GOAL OF THE EXERCISE: The entries shown here must be retyped in full, with no pictures included.

─── EXTRACTED RECORDS

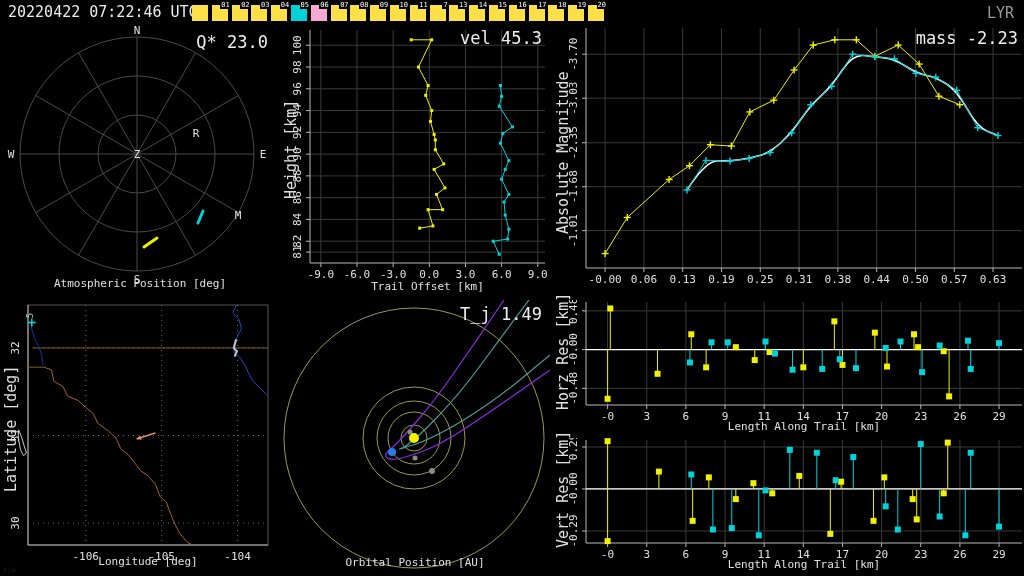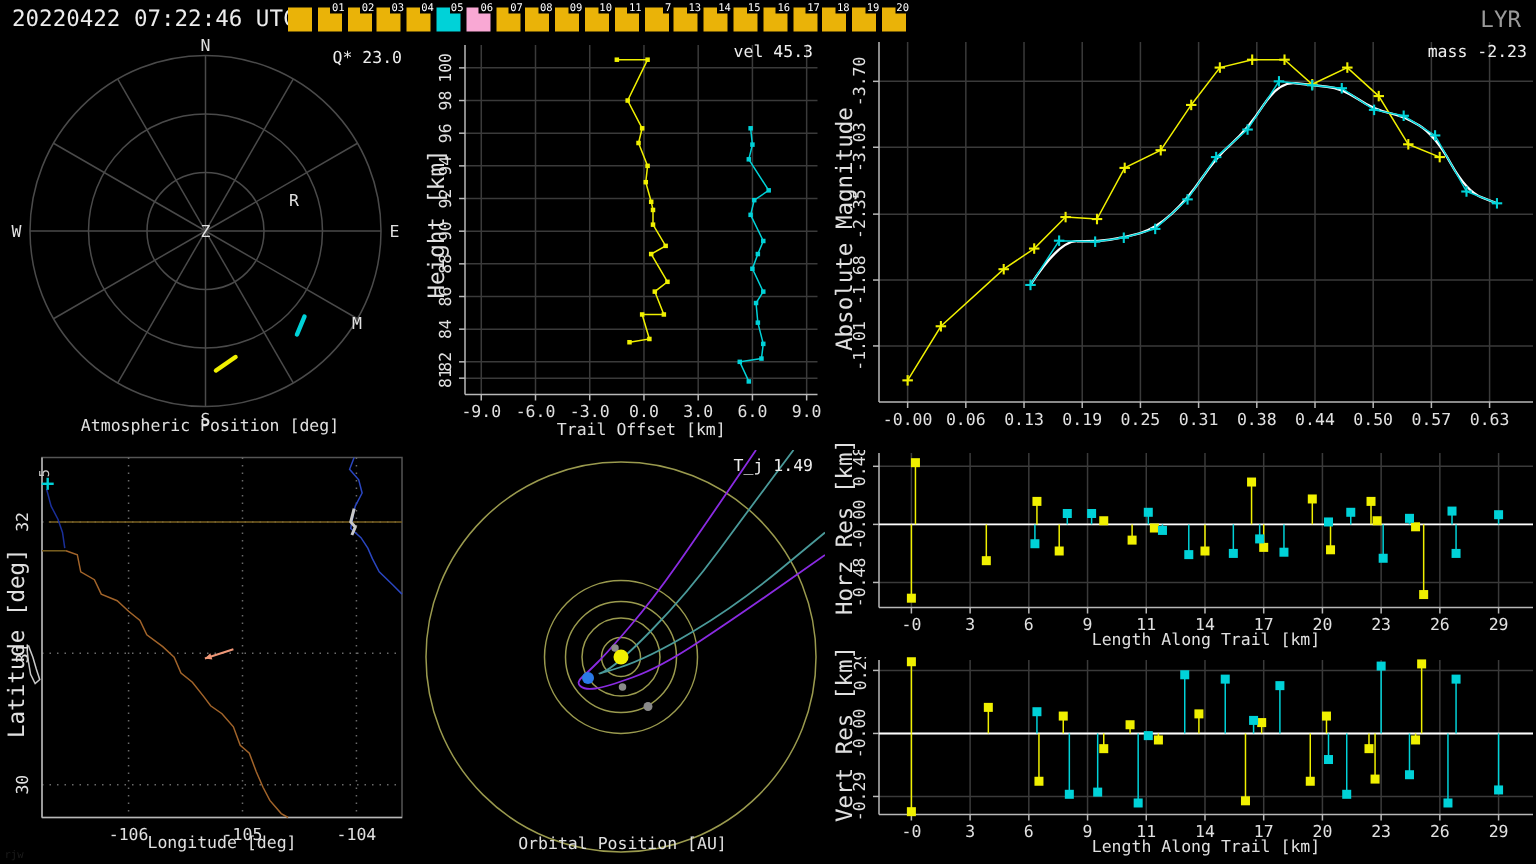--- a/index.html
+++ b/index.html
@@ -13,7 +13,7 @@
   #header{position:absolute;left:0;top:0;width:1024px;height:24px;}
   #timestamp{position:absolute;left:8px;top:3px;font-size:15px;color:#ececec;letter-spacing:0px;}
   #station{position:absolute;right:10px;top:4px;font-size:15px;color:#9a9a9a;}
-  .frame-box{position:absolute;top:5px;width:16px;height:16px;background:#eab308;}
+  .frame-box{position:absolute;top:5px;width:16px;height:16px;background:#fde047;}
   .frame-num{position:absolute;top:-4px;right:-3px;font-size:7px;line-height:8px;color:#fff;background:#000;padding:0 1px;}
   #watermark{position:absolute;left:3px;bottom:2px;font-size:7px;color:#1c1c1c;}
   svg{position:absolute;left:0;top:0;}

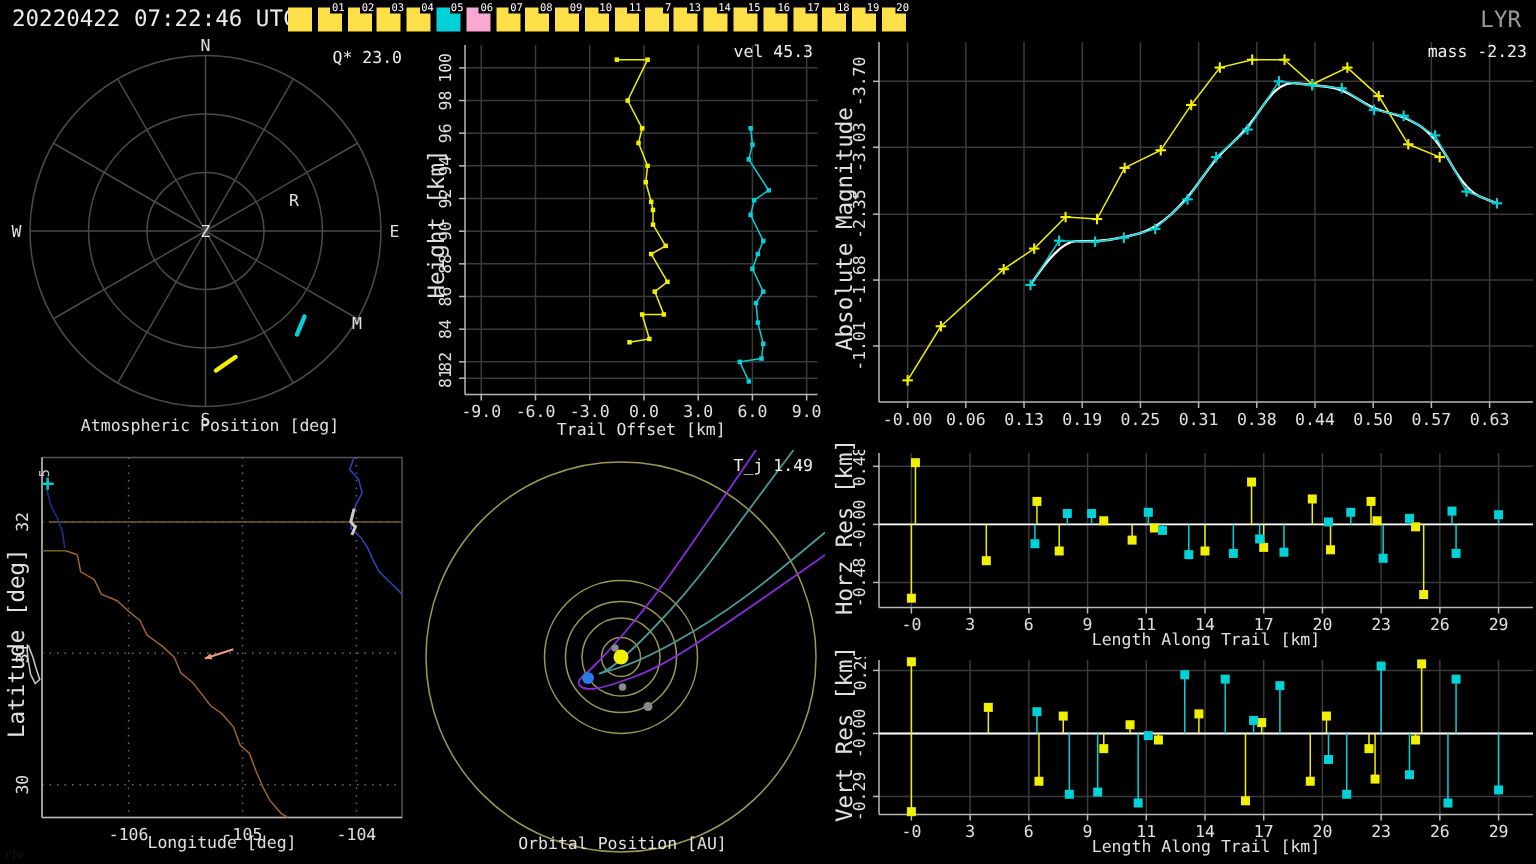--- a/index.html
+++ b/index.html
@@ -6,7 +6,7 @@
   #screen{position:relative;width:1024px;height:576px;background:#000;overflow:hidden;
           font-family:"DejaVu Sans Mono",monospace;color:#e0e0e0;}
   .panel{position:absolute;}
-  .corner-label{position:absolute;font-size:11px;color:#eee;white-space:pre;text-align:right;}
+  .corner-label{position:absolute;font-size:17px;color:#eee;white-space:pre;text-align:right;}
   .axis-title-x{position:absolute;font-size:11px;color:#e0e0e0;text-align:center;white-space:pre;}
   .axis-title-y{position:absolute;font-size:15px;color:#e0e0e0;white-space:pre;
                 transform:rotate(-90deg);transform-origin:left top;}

──────

TASK RESPONSE:
--- a/index.html
+++ b/index.html
@@ -13,7 +13,7 @@
   #header{position:absolute;left:0;top:0;width:1024px;height:24px;}
   #timestamp{position:absolute;left:8px;top:3px;font-size:15px;color:#ececec;letter-spacing:0px;}
   #station{position:absolute;right:10px;top:4px;font-size:15px;color:#9a9a9a;}
-  .frame-box{position:absolute;top:5px;width:16px;height:16px;background:#eab308;}
+  .frame-box{position:absolute;top:5px;width:16px;height:16px;background:#fde047;}
   .frame-num{position:absolute;top:-4px;right:-3px;font-size:7px;line-height:8px;color:#fff;background:#000;padding:0 1px;}
   #watermark{position:absolute;left:3px;bottom:2px;font-size:7px;color:#1c1c1c;}
   svg{position:absolute;left:0;top:0;}

--- a/index.html
+++ b/index.html
@@ -6,7 +6,7 @@
   #screen{position:relative;width:1024px;height:576px;background:#000;overflow:hidden;
           font-family:"DejaVu Sans Mono",monospace;color:#e0e0e0;}
   .panel{position:absolute;}
-  .corner-label{position:absolute;font-size:11px;color:#eee;white-space:pre;text-align:right;}
+  .corner-label{position:absolute;font-size:17px;color:#eee;white-space:pre;text-align:right;}
   .axis-title-x{position:absolute;font-size:11px;color:#e0e0e0;text-align:center;white-space:pre;}
   .axis-title-y{position:absolute;font-size:15px;color:#e0e0e0;white-space:pre;
                 transform:rotate(-90deg);transform-origin:left top;}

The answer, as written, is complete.